When applying these two factors, this court concludes that defendants second and third statements are susceptible of being proved true or false. In
Milkovich,
the Court found that it could be determined by “a core of objective evidence” that Milkovich had lied.
Milkovich
at 21, 110 S.Ct. 2695. Similarly, in the case at bar, if the defendants were to disclose the actual facts that “it” represents, the court believes that the first clause in statements two and three could be proven true or false by objective evidence as well.
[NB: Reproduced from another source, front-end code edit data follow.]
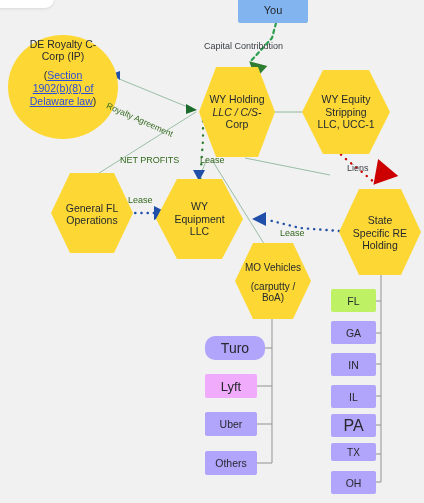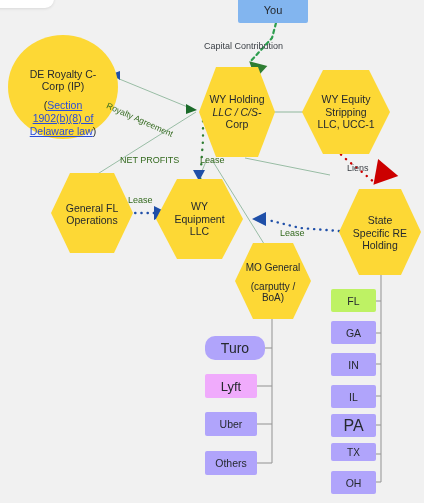"DE Royalty C-" .node { justify-content: flex-end -> flex-start }
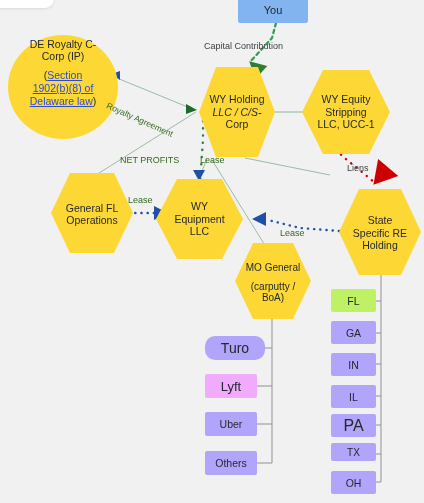"MO General" div { text: General -> Vehicles }
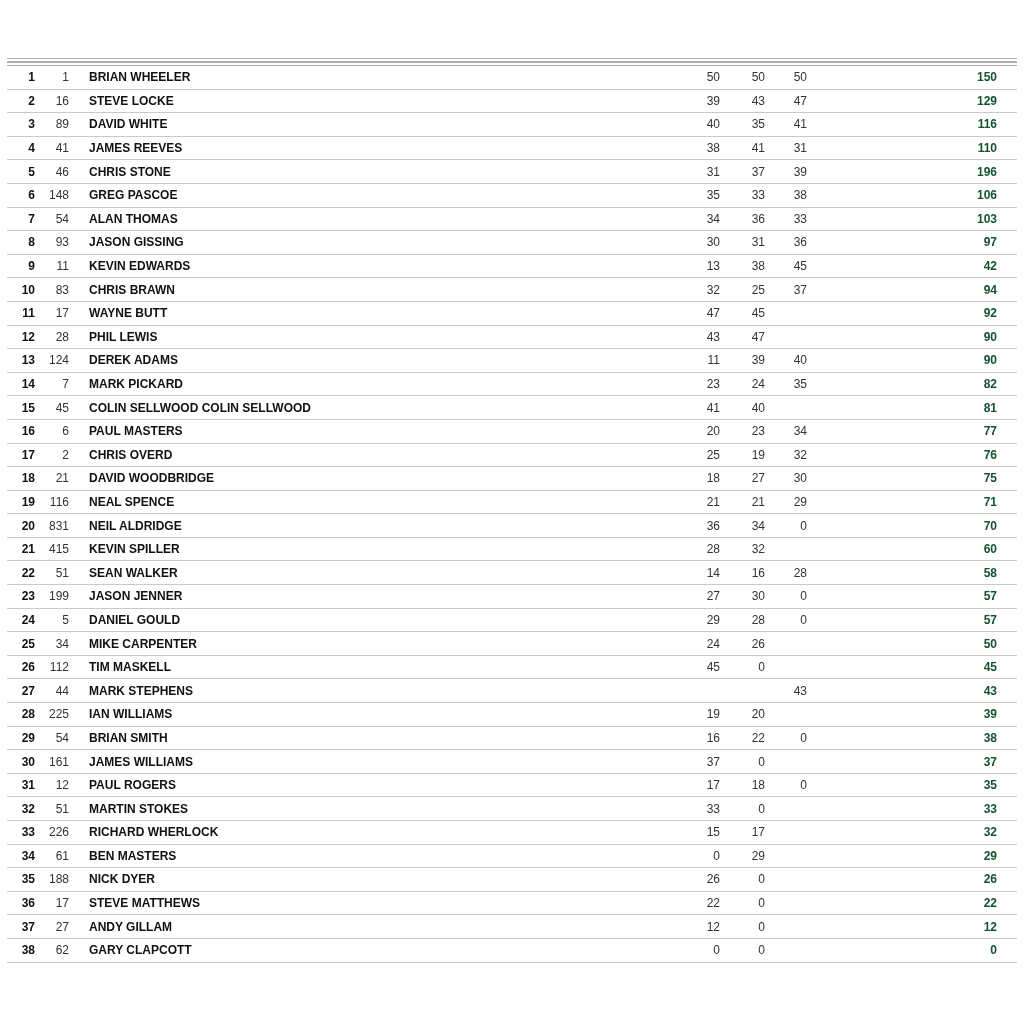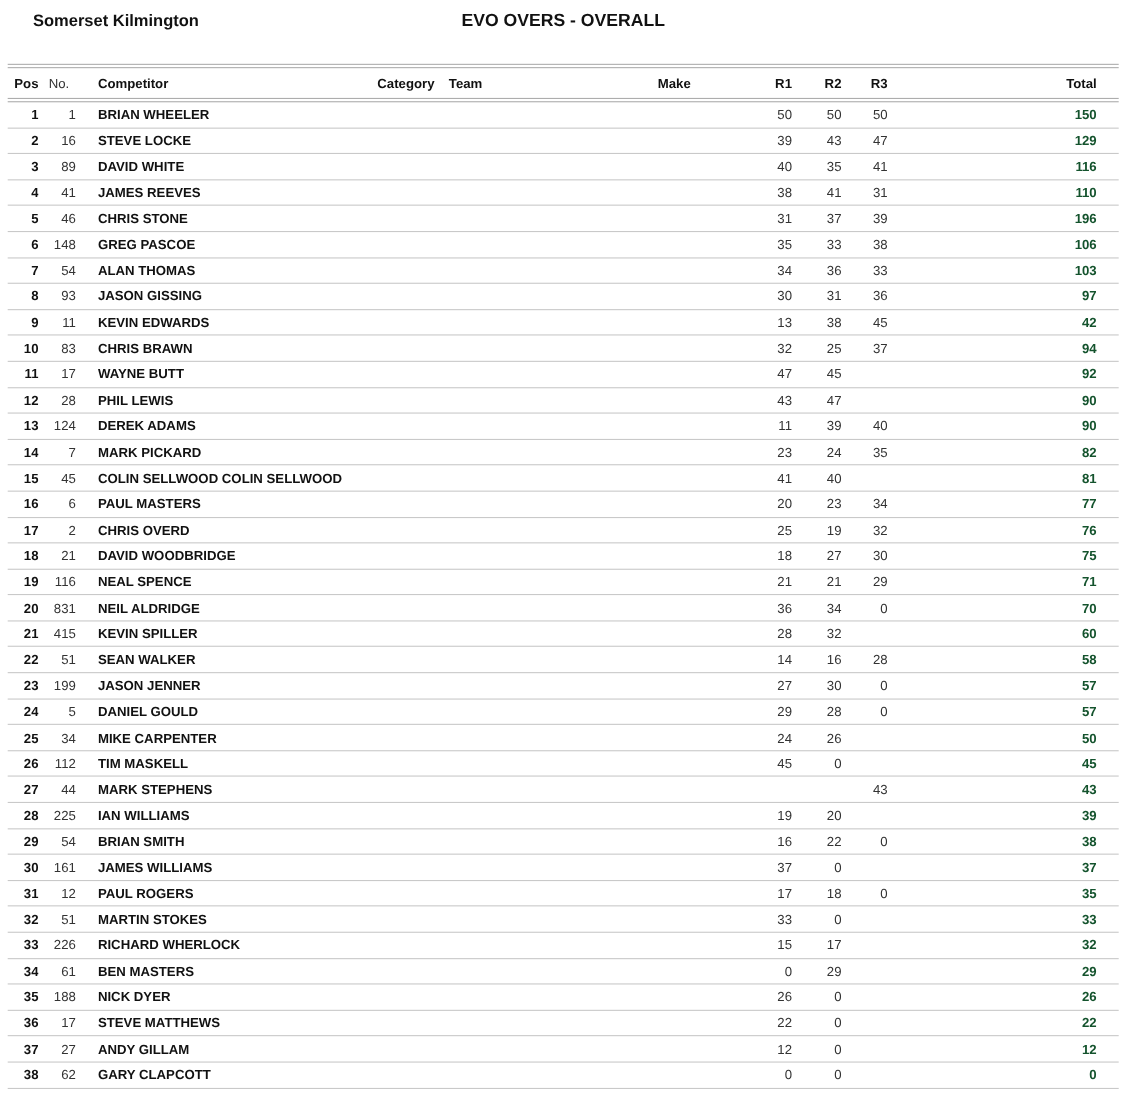"Somerset Kilmington" div.titlebar { html: <div> <div>Somerset Kilmington</div> <div>EVO OVERS - OVERALL</div> </div> -> none }
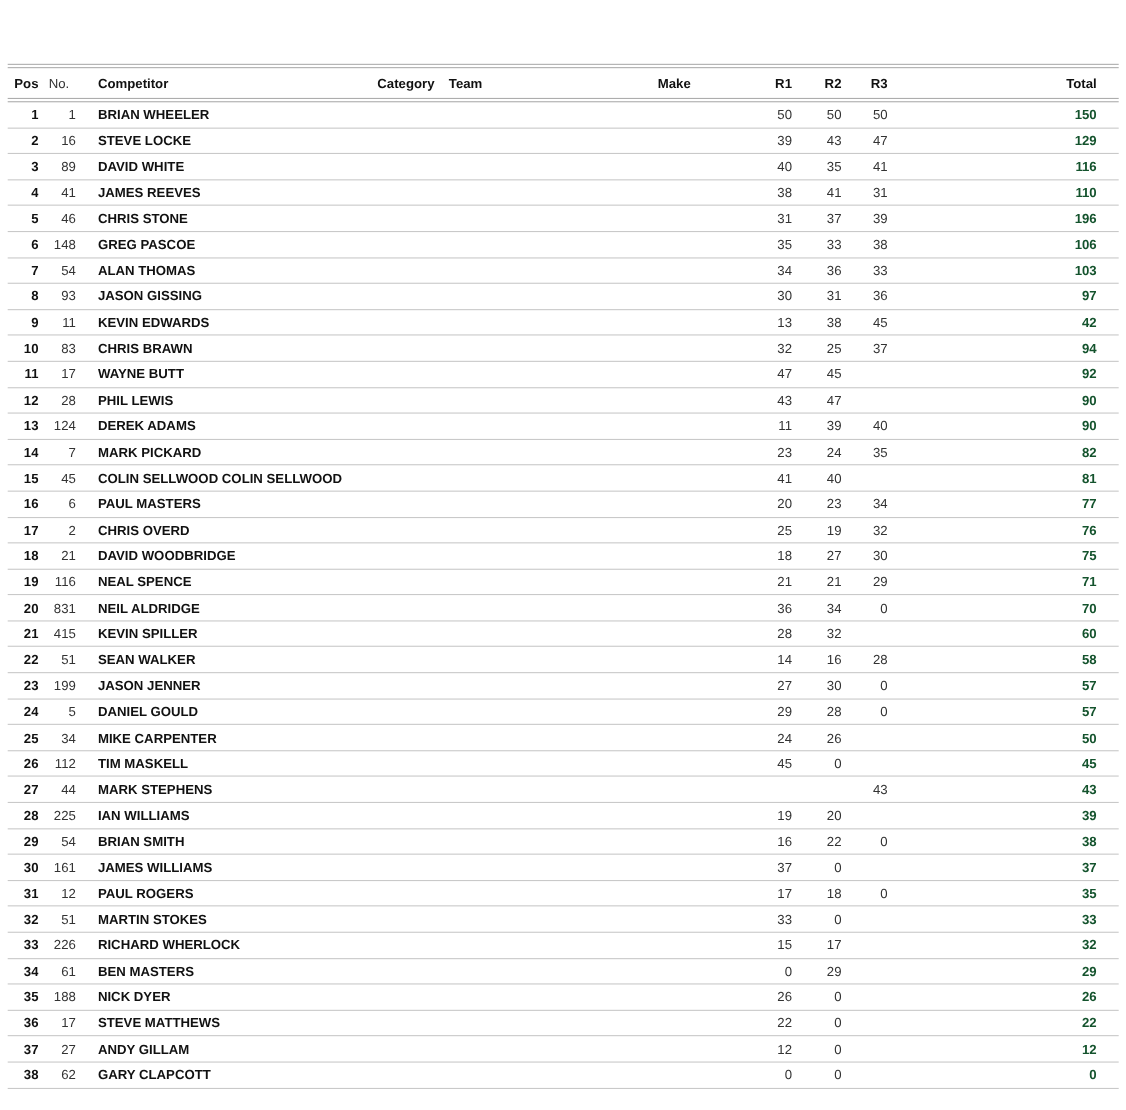"Pos" div.grid-row { html: <div> <div>Pos</div> <div>No.</div> <div>Competitor</div> <div>Category</div> <div>Team</div> <div>Make</div> <div>R1</div> <div>R2</div> <div>R3</div> <div>Total</div> </div> -> none }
Likewise, the court finds the allegedly defamatory language is an articulation of an objectively verifiable event. Although defendants argue that each of the defamatory statements alleged in the complaint are unverifiable statements of Mr. Gatto’s opinion regarding the quality of plaintiffs performance as volleyball coach, if Mr. Gatto revealed the specific factual basis for defendants’ decision to terminate Plaintiff, this would be an articulation of an objectively verifiable event. See Motion (# 9) at 5.
Given the evidence before it, the court finds that defendants’ second and third statements can support a claim for libel under Nevada law. Statements two and three can be classified as “mixed type” of statements, which the Nevada courts have identified and recognized as susceptible to a defamatory construction and resolution of any ambiguity is a question of fact for the jury. See
Branda v. Sanford,
97 Nev. 643, 646, 637 P.2d 1223, 1225-26 (1981);
Nevada Ind. Broadcasting Corp. v. Allen,
99 Nev. 404, 410-11, 664 P.2d 337 (1983); See also
Churchill v. Barach,
863 F.Supp. 1266, 1275 (D.Nev.1994) (“[i]t is reasonable that a determiner and trier of fact would not necessarily draw the inference drawn by the defendant that what was said was presented as opinion”). All of the circumstances surrounding the statement, including the medium by which the statements are disseminated and the audience to which they are published support this court’s conclusion.
Furthermore, unlike an “evaluative opinion” which involves a value judgment based on true information disclosed to or known by the public, the defendants’ statements did not disclose the specific facts upon which they drew their opinions, but rather through innuendo implied defamatory facts if proven to be false.
III.
Conclusion
Accordingly, IT IS HEREBY ORDERED that defendants’ joint motion (# 9) and (# 6) to dismiss plaintiff’s Defamation claim be DENIED.